#### [EXERCISE GOAL]
The copy you return must match the listing word for word and carry no pictures.

#### [TASK MATERIAL]
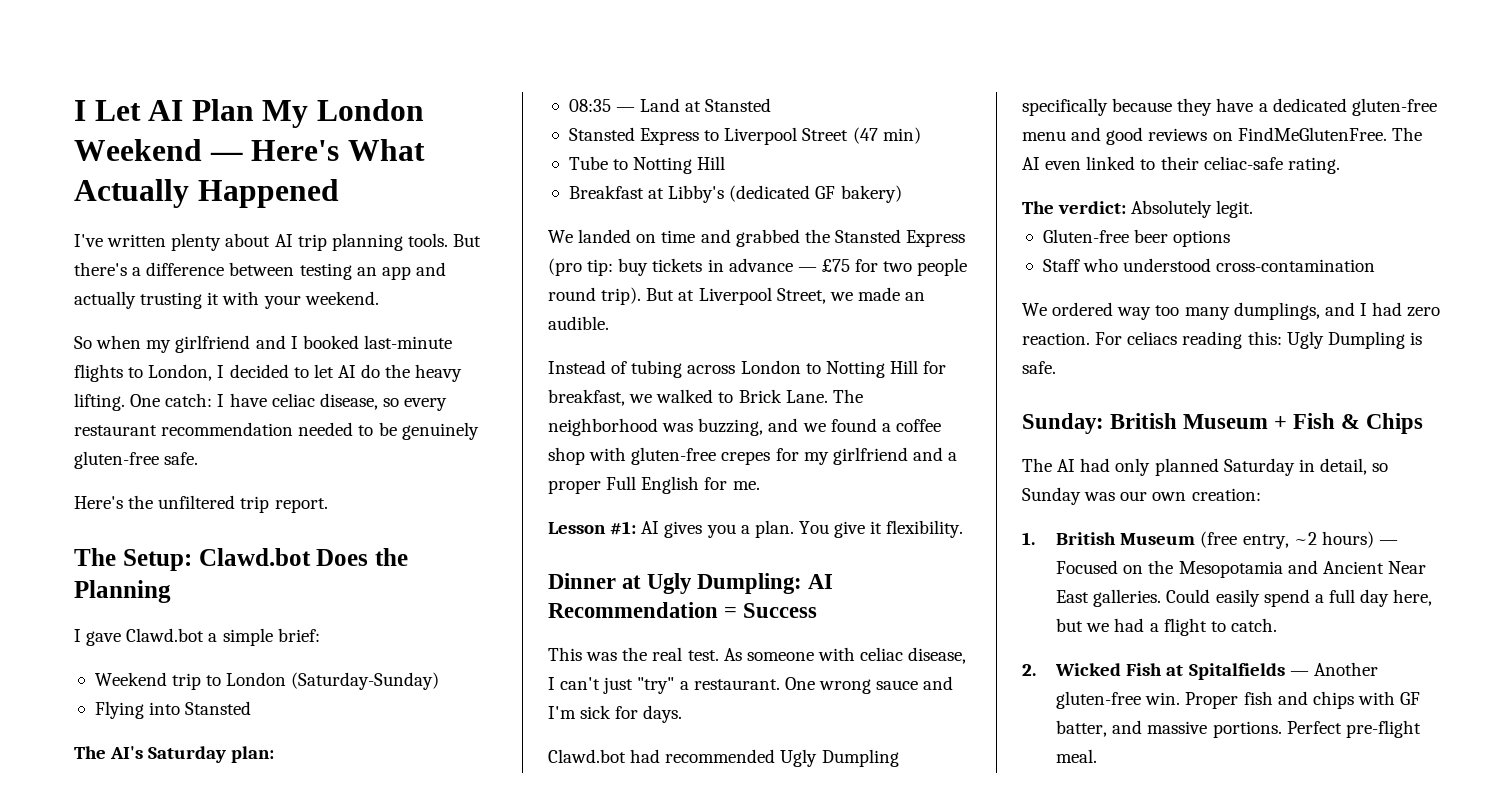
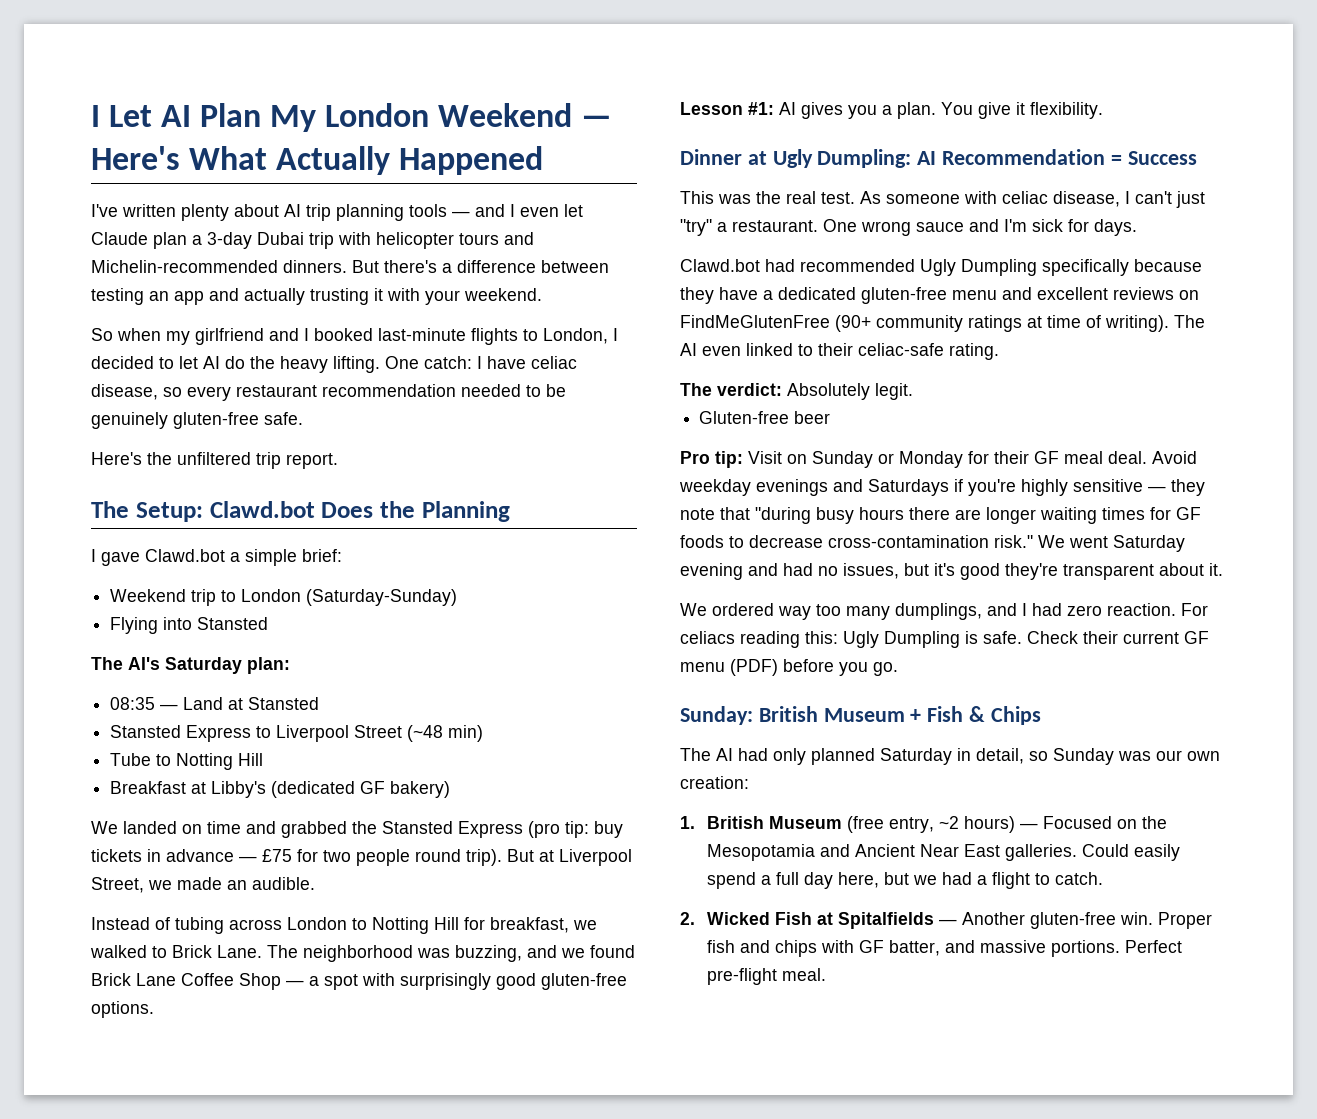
- I've written plenty about AI trip planning tools.
+ I've written plenty about AI trip planning tools — and I even let Claude plan a 3-day Dubai trip with helicopter tours and Michelin-recommended dinners.
- Stansted Express to Liverpool Street (47 min)
+ Stansted Express to Liverpool Street (~48 min)
- The neighborhood was buzzing, and we found a coffee shop with gluten-free crepes for my girlfriend and a proper Full English for me.
+ The neighborhood was buzzing, and we found Brick Lane Coffee Shop — a spot with surprisingly good gluten-free options.
- Clawd.bot had recommended Ugly Dumpling specifically because they have a dedicated gluten-free menu and good reviews on FindMeGlutenFree.
+ Clawd.bot had recommended Ugly Dumpling specifically because they have a dedicated gluten-free menu and excellent reviews on FindMeGlutenFree (90+ community ratings at time of writing).
- Gluten-free beer options
- Staff who understood cross-contamination
+ Gluten-free beer
+ Pro tip: Visit on Sunday or Monday for their GF meal deal. Avoid weekday evenings and Saturdays if you're highly sensitive — they note that "during busy hours there are longer waiting times for GF foods to decrease cross-contamination risk." We went Saturday evening and had no issues, but it's good they're transparent about it.
+ Check their current GF menu (PDF) before you go.

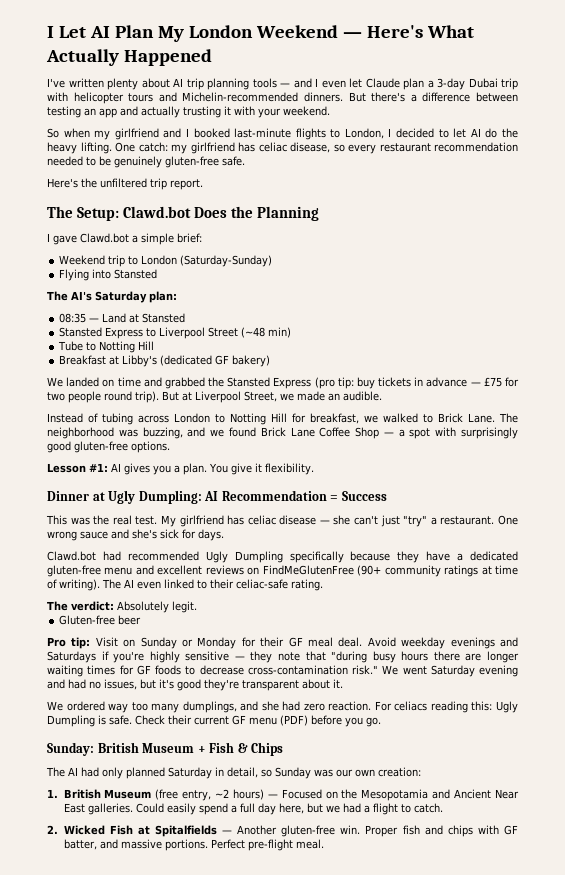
- One catch: I have celiac disease, so every restaurant recommendation needed to be genuinely gluten-free safe.
+ One catch: my girlfriend has celiac disease, so every restaurant recommendation needed to be genuinely gluten-free safe.
- As someone with celiac disease, I can't just "try" a restaurant.
+ My girlfriend has celiac disease — she can't just "try" a restaurant.
- One wrong sauce and I'm sick for days.
+ One wrong sauce and she's sick for days.
- We ordered way too many dumplings, and I had zero reaction.
+ We ordered way too many dumplings, and she had zero reaction.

#### [RESULT]
- I've written plenty about AI trip planning tools.
+ I've written plenty about AI trip planning tools — and I even let Claude plan a 3-day Dubai trip with helicopter tours and Michelin-recommended dinners.
- Stansted Express to Liverpool Street (47 min)
+ Stansted Express to Liverpool Street (~48 min)
- The neighborhood was buzzing, and we found a coffee shop with gluten-free crepes for my girlfriend and a proper Full English for me.
+ The neighborhood was buzzing, and we found Brick Lane Coffee Shop — a spot with surprisingly good gluten-free options.
- Clawd.bot had recommended Ugly Dumpling specifically because they have a dedicated gluten-free menu and good reviews on FindMeGlutenFree.
+ Clawd.bot had recommended Ugly Dumpling specifically because they have a dedicated gluten-free menu and excellent reviews on FindMeGlutenFree (90+ community ratings at time of writing).
- Gluten-free beer options
- Staff who understood cross-contamination
+ Gluten-free beer
+ Pro tip: Visit on Sunday or Monday for their GF meal deal. Avoid weekday evenings and Saturdays if you're highly sensitive — they note that "during busy hours there are longer waiting times for GF foods to decrease cross-contamination risk." We went Saturday evening and had no issues, but it's good they're transparent about it.
+ Check their current GF menu (PDF) before you go.

- One catch: I have celiac disease, so every restaurant recommendation needed to be genuinely gluten-free safe.
+ One catch: my girlfriend has celiac disease, so every restaurant recommendation needed to be genuinely gluten-free safe.
- As someone with celiac disease, I can't just "try" a restaurant.
+ My girlfriend has celiac disease — she can't just "try" a restaurant.
- One wrong sauce and I'm sick for days.
+ One wrong sauce and she's sick for days.
- We ordered way too many dumplings, and I had zero reaction.
+ We ordered way too many dumplings, and she had zero reaction.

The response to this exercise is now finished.